-
Categories
-
Pharmaceutical Intermediates
-
Active Pharmaceutical Ingredients
-
Food Additives
- Industrial Coatings
- Agrochemicals
- Dyes and Pigments
- Surfactant
- Flavors and Fragrances
- Chemical Reagents
- Catalyst and Auxiliary
- Natural Products
- Inorganic Chemistry
-
Organic Chemistry
-
Biochemical Engineering
- Analytical Chemistry
- Cosmetic Ingredient
-
Pharmaceutical Intermediates
Promotion
ECHEMI Mall
Wholesale
Weekly Price
Exhibition
News
-
Trade Service
The adaptive evolution of vertebrates to extreme environments is the focus of evolutionary biology and physiological ecology.
to compensate for the low oxygen pressure effects of high altitude environment, the animal body through a variety of oxygen transmission channels to ensure the continuous transmission of oxygen to the mitochondria to support the synthesis of aerobic ATP.
in severe low oxygen conditions to maintain arterial oxygen saturation, in the heart and lung function and microcirculation system regulation at the same time, the body needs to increase the hemoglobin oxygen (Hb-O2) affinity to consolidate tissue oxidation levels.
have previously found that the increase in Hb-O2 affinity is caused by different amino acid substitution combinations.
when different species experience similar environmental selection pressures, the evolutionary probability of similarity of adaptive strategies will be decisively influenced by the evolutionary history of populations.
by comparing the hemoglobin functional phenotypes and molecular structures of different high-altitude and low-altitude and long-tailed species, the Institute of Zoology of the Chinese Academy of Sciences found that the hemoglobin oxygen affinity of high-altitude birds in the Qinghai-Tibet Plateau increased compared to their low-altitude proximity species.
increased convergence of these hemoglobin oxygen affinities is mainly dependent on the convergence evolution of potential functional mechanisms, rather than the substitution of the same amino acids in different species.

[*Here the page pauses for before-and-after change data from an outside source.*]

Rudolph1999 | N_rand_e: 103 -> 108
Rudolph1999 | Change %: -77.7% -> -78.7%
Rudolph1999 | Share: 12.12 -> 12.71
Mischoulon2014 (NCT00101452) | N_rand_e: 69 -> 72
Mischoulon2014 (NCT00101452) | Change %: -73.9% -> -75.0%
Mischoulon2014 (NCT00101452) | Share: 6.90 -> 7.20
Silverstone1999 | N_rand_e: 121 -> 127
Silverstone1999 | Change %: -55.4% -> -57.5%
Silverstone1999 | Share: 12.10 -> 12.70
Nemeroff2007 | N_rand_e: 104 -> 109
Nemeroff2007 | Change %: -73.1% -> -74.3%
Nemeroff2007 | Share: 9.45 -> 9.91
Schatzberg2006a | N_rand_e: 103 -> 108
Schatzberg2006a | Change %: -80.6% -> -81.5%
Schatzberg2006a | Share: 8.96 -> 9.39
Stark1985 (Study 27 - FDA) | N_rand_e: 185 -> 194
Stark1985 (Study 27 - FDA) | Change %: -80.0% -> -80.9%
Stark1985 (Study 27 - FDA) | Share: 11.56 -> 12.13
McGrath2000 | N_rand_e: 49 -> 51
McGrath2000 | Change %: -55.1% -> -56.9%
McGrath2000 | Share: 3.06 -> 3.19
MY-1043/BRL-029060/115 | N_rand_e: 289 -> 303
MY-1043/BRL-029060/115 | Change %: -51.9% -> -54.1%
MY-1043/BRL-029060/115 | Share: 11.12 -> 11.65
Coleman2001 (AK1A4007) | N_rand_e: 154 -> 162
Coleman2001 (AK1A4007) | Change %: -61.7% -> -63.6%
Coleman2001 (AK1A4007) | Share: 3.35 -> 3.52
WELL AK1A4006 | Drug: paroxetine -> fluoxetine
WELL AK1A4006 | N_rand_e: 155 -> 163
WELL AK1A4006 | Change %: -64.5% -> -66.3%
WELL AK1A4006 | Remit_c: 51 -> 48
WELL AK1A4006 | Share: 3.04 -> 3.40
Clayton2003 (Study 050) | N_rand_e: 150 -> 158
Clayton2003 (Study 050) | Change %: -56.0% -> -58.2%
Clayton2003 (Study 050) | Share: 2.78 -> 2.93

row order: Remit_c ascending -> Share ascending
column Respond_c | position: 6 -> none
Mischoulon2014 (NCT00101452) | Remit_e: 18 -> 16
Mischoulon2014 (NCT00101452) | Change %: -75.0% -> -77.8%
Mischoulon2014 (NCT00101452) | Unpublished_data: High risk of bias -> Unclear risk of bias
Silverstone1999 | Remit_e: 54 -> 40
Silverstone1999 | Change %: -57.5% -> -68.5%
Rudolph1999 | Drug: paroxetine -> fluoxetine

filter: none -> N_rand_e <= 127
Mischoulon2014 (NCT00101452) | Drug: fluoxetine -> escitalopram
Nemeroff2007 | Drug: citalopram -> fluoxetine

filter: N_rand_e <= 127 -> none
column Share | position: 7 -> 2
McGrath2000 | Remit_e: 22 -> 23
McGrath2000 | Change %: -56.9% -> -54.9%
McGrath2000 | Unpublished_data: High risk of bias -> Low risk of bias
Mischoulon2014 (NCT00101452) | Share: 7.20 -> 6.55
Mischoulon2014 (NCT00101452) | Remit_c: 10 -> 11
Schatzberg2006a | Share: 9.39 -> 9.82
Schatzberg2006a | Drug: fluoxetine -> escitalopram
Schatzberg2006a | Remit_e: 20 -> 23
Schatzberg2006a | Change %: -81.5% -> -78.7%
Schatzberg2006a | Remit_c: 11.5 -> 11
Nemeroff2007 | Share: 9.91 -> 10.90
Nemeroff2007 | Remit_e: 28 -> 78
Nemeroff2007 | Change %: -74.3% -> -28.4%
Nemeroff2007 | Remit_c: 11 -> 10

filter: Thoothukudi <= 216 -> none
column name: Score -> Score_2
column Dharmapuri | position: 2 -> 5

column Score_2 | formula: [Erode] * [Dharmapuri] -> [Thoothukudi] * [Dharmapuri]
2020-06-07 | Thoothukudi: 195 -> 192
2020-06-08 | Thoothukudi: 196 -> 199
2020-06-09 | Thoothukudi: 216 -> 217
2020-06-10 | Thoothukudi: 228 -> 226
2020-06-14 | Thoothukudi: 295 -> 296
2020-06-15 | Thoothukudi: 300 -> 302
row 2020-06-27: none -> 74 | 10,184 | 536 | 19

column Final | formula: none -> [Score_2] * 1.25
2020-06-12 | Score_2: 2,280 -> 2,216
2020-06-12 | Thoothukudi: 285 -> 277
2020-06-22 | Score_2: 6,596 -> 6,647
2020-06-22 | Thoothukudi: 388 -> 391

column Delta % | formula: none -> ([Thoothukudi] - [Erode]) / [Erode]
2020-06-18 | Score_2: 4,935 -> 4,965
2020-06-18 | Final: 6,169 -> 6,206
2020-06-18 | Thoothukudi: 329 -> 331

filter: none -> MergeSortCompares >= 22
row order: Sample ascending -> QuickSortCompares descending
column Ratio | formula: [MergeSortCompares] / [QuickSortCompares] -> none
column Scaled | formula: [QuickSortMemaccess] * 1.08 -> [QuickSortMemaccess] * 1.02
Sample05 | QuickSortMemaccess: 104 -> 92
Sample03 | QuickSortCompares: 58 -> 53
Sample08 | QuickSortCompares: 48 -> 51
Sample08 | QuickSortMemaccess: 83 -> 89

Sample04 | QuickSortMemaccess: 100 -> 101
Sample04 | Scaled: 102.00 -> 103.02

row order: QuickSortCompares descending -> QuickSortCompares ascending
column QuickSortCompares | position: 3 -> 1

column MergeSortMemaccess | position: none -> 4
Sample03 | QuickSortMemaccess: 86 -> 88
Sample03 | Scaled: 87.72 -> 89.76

the parallel amino acid substitution sites that determine the increase of hemoglobin oxygen affinity in high-altitude bird species with ancestral protein remodeling and fixed-point mutagenesis.
the increasein effect of the oxygen affinity of Parus humilis and lophophanes dichrous is determined by the ala of the alpha A34-bit site who replaces it with Thr.
the parallel amino acid substitution is a non-sane substitution result of a double nucleotide CpG site, which means that mutation bias is the possible role in promoting repeat substitution at the same point.
through the simulation of homologous protein structure, it is proved that the amino acid substitution at this site increases the number of hydrogen bonds between alpha and beta sub-bases, thus making the oxidizing conformation of tetrapolymer hemoglobin more stable than deoxidation conformation.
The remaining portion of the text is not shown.